6.5 The perfect fifth, the minor third and the circle of fifths
The perfect fifth
While discussing scales, you might have wondered why I described them in the order I chose. From a starting point of C major, the pattern for major scales with sharp key signatures was G, D, A and E, with the key signature for each scale adding an additional sharp to the previous one. The pattern for major scales with flat key signatures was F, B♭, E♭ and A♭, with the key signature for each scale adding an additional flat to the previous one. You might have guessed that this gradual increase in the size of the key signatures governed my choice. And you would have been right.

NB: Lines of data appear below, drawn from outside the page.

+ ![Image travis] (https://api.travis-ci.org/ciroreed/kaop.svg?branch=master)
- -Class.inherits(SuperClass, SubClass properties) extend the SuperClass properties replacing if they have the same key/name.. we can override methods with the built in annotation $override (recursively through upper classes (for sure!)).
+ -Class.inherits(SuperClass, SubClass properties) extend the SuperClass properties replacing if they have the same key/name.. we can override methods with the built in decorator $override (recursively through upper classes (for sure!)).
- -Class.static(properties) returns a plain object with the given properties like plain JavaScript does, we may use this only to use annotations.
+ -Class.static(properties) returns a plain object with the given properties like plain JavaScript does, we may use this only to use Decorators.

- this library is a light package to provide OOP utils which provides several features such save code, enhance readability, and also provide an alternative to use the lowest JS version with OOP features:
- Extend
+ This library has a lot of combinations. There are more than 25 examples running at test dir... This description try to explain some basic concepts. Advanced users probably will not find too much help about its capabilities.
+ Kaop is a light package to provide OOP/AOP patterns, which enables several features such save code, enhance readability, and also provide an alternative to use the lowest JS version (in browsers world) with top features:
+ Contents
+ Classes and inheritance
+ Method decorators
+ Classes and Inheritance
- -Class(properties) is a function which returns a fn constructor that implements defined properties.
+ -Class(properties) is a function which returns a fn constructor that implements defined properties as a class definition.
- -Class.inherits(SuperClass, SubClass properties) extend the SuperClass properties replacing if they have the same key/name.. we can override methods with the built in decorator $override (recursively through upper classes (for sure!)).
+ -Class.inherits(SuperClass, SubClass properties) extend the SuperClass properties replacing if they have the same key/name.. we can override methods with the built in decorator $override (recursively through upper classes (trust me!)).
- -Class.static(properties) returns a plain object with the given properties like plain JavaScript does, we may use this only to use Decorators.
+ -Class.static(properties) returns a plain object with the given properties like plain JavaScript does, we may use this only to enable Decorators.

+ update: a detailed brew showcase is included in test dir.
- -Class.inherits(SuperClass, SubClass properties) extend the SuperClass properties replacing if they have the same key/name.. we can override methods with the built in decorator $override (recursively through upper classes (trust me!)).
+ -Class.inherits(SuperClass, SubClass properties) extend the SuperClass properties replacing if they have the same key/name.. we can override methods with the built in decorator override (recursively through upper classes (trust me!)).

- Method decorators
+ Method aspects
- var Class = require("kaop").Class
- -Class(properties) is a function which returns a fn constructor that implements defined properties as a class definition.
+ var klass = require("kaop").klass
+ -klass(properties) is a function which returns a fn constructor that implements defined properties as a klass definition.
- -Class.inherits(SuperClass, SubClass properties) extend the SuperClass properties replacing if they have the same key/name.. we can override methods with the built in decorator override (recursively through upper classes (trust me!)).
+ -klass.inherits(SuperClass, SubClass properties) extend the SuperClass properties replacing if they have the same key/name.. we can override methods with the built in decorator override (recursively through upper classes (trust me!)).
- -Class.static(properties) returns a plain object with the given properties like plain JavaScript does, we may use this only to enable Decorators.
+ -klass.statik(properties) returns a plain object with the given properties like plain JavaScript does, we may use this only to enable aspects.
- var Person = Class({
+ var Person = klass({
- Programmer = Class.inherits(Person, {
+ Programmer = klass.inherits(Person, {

But my choice was also governed by the related fact that each successive major scale with a sharp key signature starts on the note a perfect fifth above the previous one, and each successive scale with a flat key signature starts on the note a perfect fifth below the previous one. So G major, with one sharp in its key signature, begins on the note a perfect fifth above C, which has no sharps or flats in its key signature. And D major, with two sharps in its key signature, begins on the note a perfect fifth above G. And so on. Conversely, F major, with one flat in its key signature, begins on the note a perfect fifth below C, and B♭ major, with two flats in its key signature, begins on the note a perfect fifth below F. And so on.

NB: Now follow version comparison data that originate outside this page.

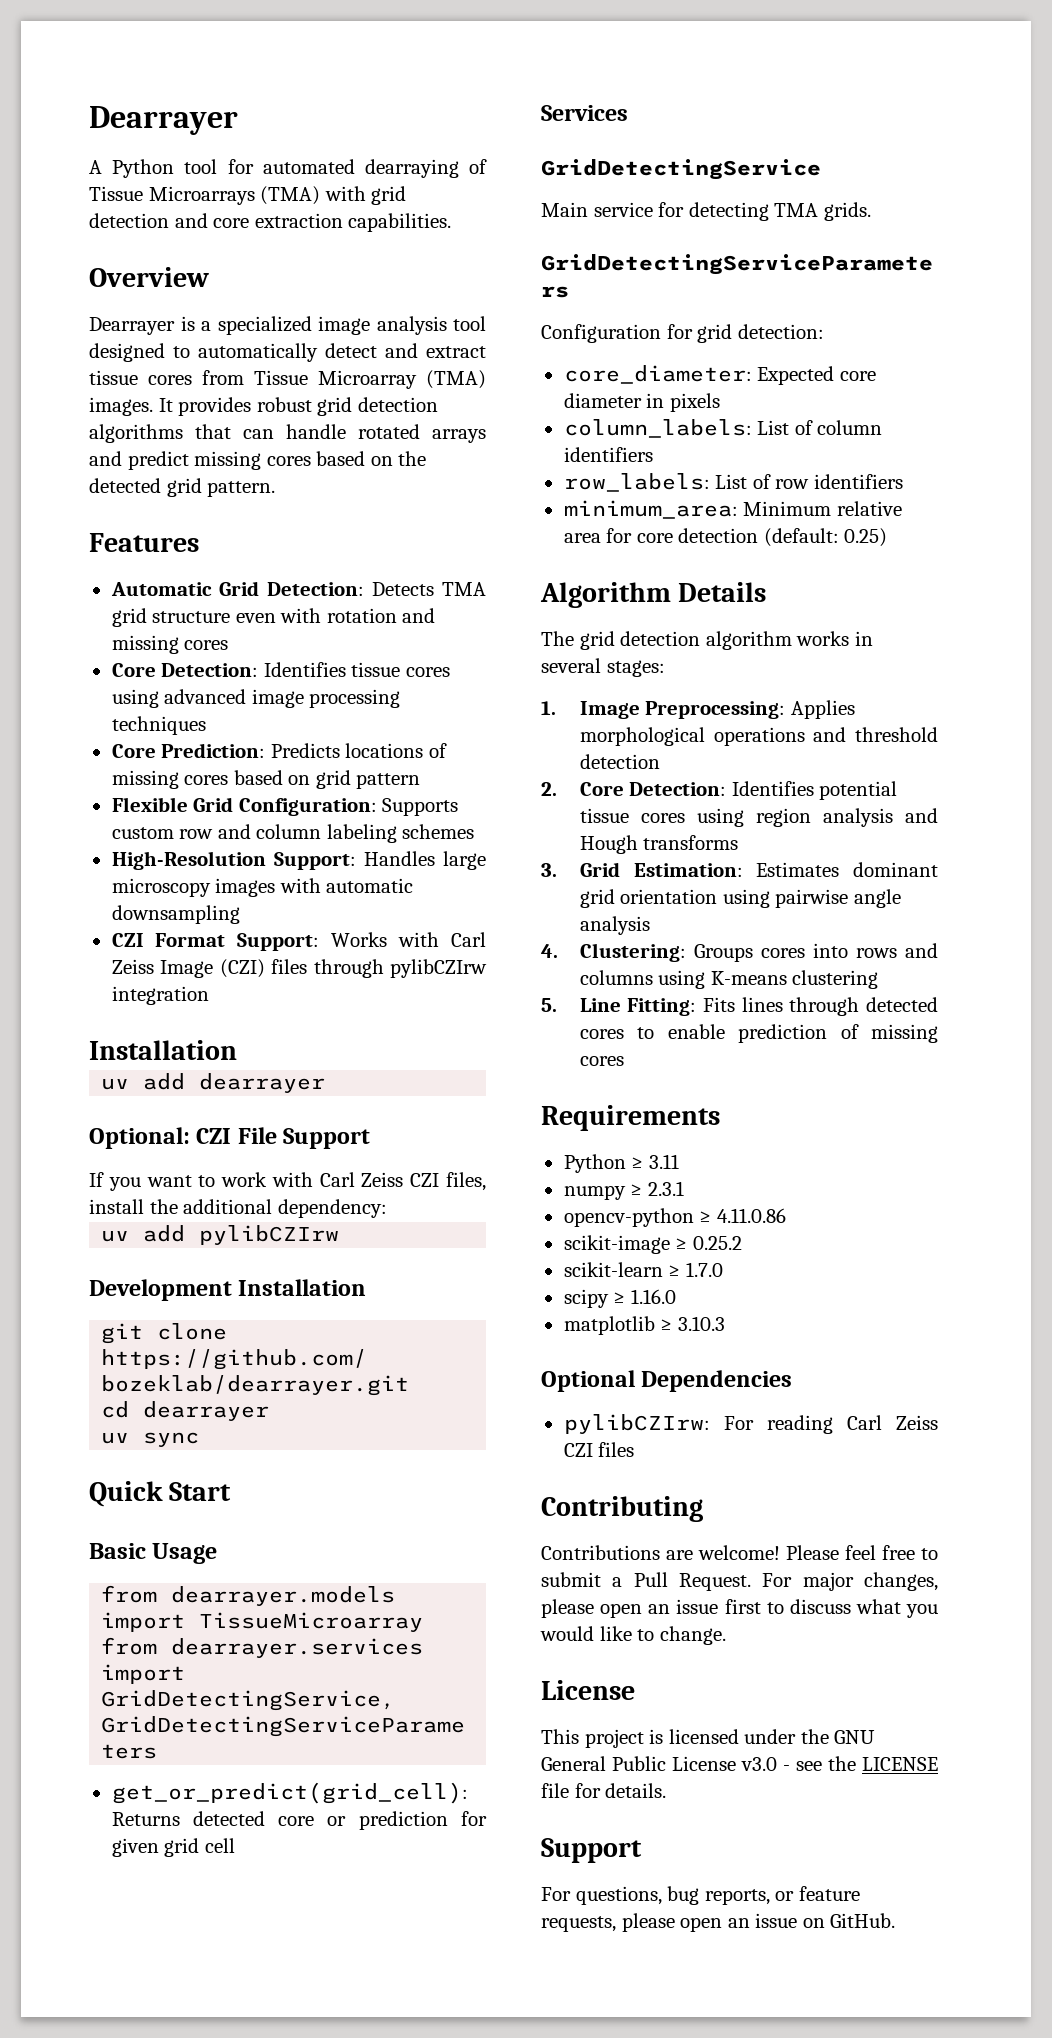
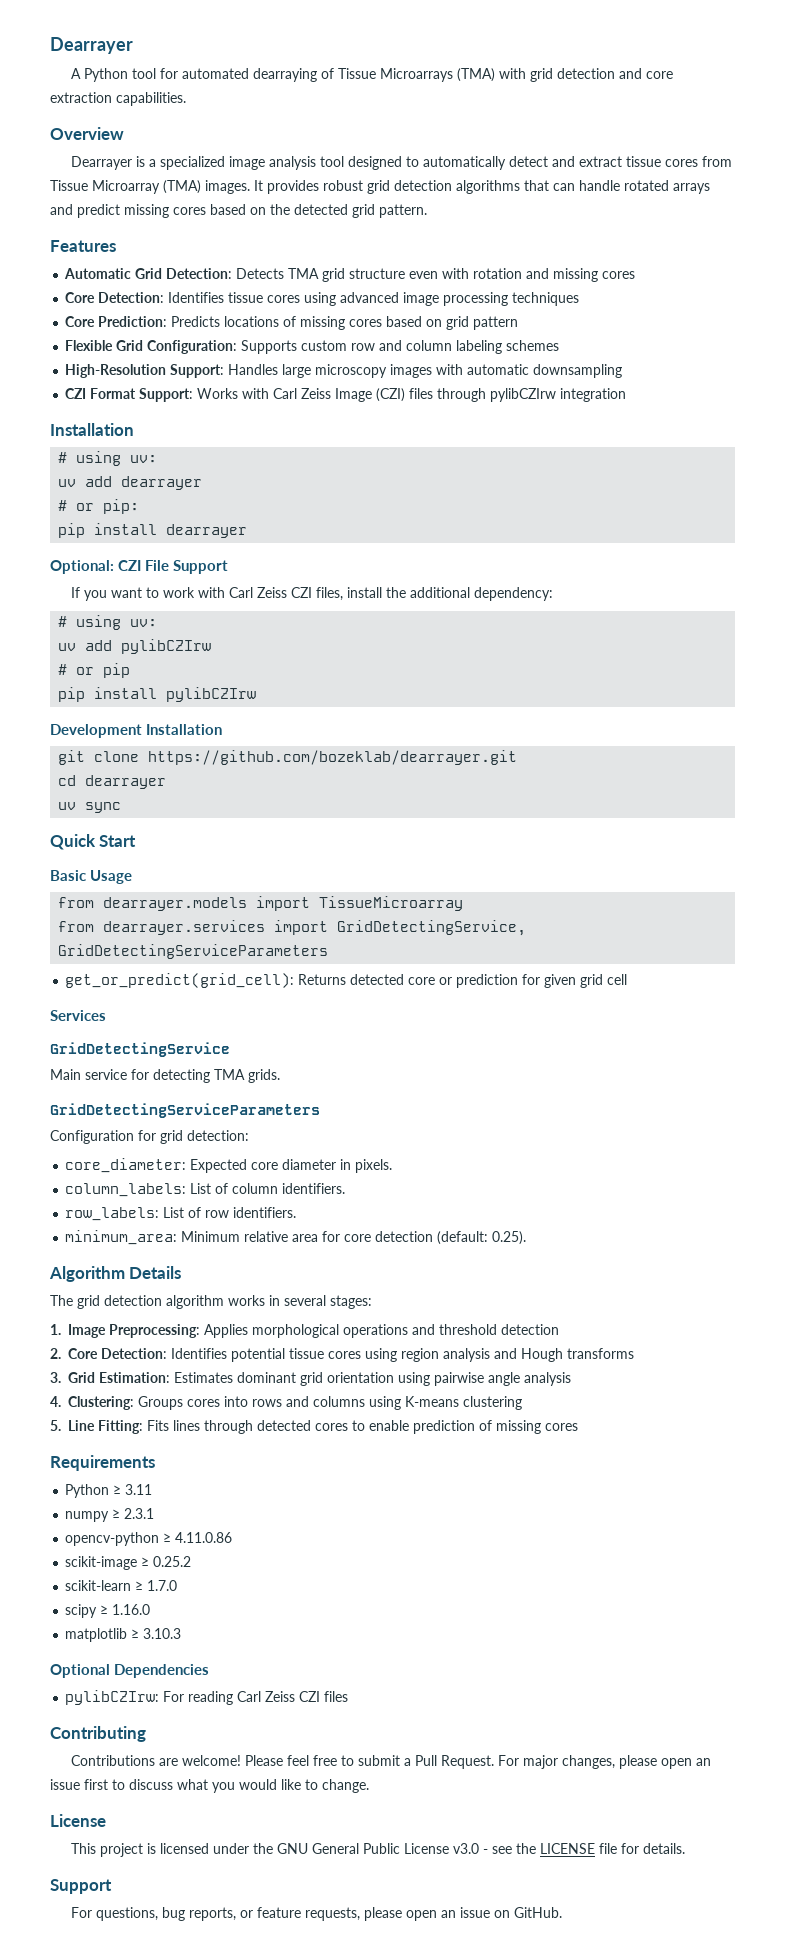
  CZI Format Support: Works with Carl Zeiss Image (CZI) files through pylibCZIrw integration
  Installation
+ # using uv:
+ # or pip:
+ pip install dearrayer
  If you want to work with Carl Zeiss CZI files, install the additional dependency:
+ # using uv:
+ # or pip
+ pip install pylibCZIrw
- core_diameter: Expected core diameter in pixels
+ core_diameter: Expected core diameter in pixels.
- column_labels: List of column identifiers
+ column_labels: List of column identifiers.
- row_labels: List of row identifiers
+ row_labels: List of row identifiers.
- minimum_area: Minimum relative area for core detection (default: 0.25)
+ minimum_area: Minimum relative area for core detection (default: 0.25).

This sequence of keys, extended to cover a whole series, is better understood as a diagram, the circle of fifths, shown in Figure 1.
The major keys sit outside the circle and their corresponding relative minors (which have the same key signature) inside the circle. You should take a little time to explore this diagram (although bear in mind that you need a working knowledge of major and minor keys of only up to four sharps and four flats before you start Inside music).
Figure 1 The circle of fifths
The minor third
As you may remember, and as shown in the diagram of the circle of fifths above, the tonic of a relative minor scale can be found by counting down three semitones from the tonic of its major equivalent, for instance, the tonic of C major down to the tonic of A minor. This interval, A–C, consisting of three semitones, we can now name as a minor third.